崩壊する「理想の自分像」

私は、そのときはじめて、私が認識していた以外の感情に気がついたんです。私は、自分を一番知っているのは私自身に他ならないと思っていました。でも、その時にブワッと一気に、涙と一緒に、どこに隠れていたのか、私の知らない感情が流れ出してきたのです。

がんばりたくない。やめたい。就活嫌だ。なんでこんなことしなきゃいけないの。なんで無理しなきゃいけないの。なんで? なんで? なんで? なんで、こんなに頑張らなきゃいけない? これ、私が必死にやらなくちゃだめなことかな? 私、別に、もう、ここまで苦しい思いして、就活なんて、しなくていいんじゃないのかな。ああ、もう、嫌だ。死ねばいい。みんなみんなみんなみんな、死ねばいい。人間みんな死ねばいいのに。私の味方じゃない人間以外、みんな死ねばいいのに。いなくなれいなくなれいなくなれいなくなれいなくなれいなくなれいなくなれ!!!!
私のことを愛してくれない人間なんか、みんな、いなくなれ!!!!

本気でそう思っている自分に、自分が一番驚きました。

私が知っている「自分」は、決してそんなことを考えるような子じゃなかった。全然、違いました。私は、もっと優しくて、みんなに思いやりをもって接することのできる人間でした。なのに、今ここにいる、リアルな私は、「死ね」と思っていました。悪い感情を持っていました。他人に対して。苦しい自分の思いを吐き出したくて、それを他人にぶつけました。周りにいる人間みんなが憎いと思いました。消えろ、と思いました。

もう、なんなの、と思いました。
なんなの、この感情。何で今更、こんな感情が出てくるの?
ふらふらして、真っ暗になりました。吐きそうになりました。
信じられない。信じられない。
自分のことが、信じられない。
っていうか、わからない。
自分って、何? だれ?

私が今まで知っていたはずの「自分」は、私の真隣に、本当にすぐ隣にいて、私にいつでも微笑んでくれるような存在でした。

でも、それが、その瞬間から。
気が付いたらもう、ずっと遠く。
知らないうちに、かすんで、ぼんやり、見えなくなる。
遠くに、行ってしまったんです。
今となっては、まるで、一番の敵みたいに思えるんです。あの子のことが。
あれから、そういう意識を、ずっと持っています。

私は、私のことを信用できない。「自分」は、ますます遠くに行って、見えなくなってしまいました。霞んで見えない。どんな表情をしているのかも、どんなことを考えているのかも、全くわからない。
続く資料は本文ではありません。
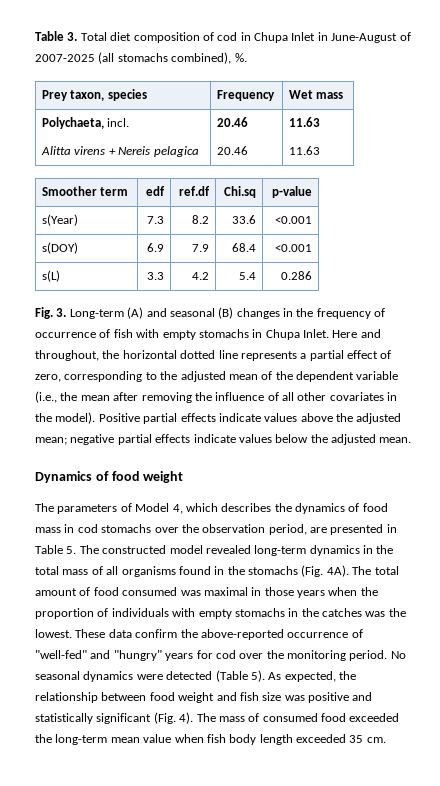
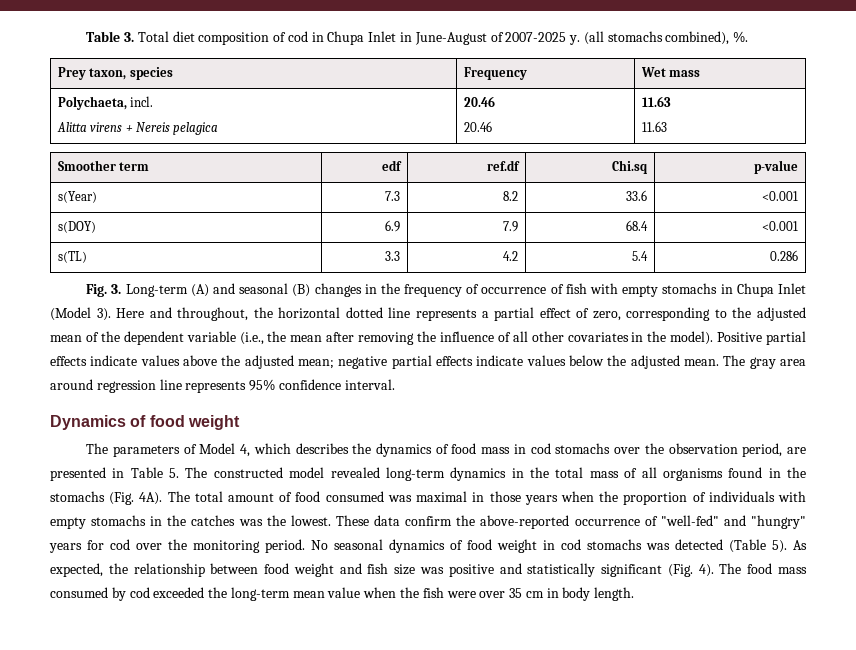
- Table 3. Total diet composition of cod in Chupa Inlet in June-August of 2007-2025 (all stomachs combined), %.
+ Table 3. Total diet composition of cod in Chupa Inlet in June-August of 2007-2025 y. (all stomachs combined), %.
- s(L) | 3.3 | 4.2 | 5.4 | 0.286
+ s(TL) | 3.3 | 4.2 | 5.4 | 0.286
- Fig. 3. Long-term (A) and seasonal (B) changes in the frequency of occurrence of fish with empty stomachs in Chupa Inlet.
+ Fig. 3. Long-term (A) and seasonal (B) changes in the frequency of occurrence of fish with empty stomachs in Chupa Inlet (Model 3).
+ The gray area around regression line represents 95% confidence interval.
- No seasonal dynamics were detected (Table 5).
+ No seasonal dynamics of food weight in cod stomachs was detected (Table 5).
- The mass of consumed food exceeded the long-term mean value when fish body length exceeded 35 cm.
+ The food mass consumed by cod exceeded the long-term mean value when the fish were over 35 cm in body length.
何もわからない。あの子が、何を考えているのか、私には、計り知れません。だから、今も私は、自分のことを、信用できないのだと思います。自分がコントロールできない存在。動かそうとしても、動かすことのできない存在。それが自分。

だから、私は、自信がありません。自分のことを信じることができません。自分を常に、疑っています。

自分を疑って、他人を疑っているんです。常に。

私のことを信じることができないから、常に、「これを思っている自分は、本当だろうか?」「私は本当にこの人に対して、優しくしたいと思って優しくしてるのか?」「私がとっているこの行動は、本物?」などと、いろいろ頭の中でぐるぐるぐるぐる、考えているのです。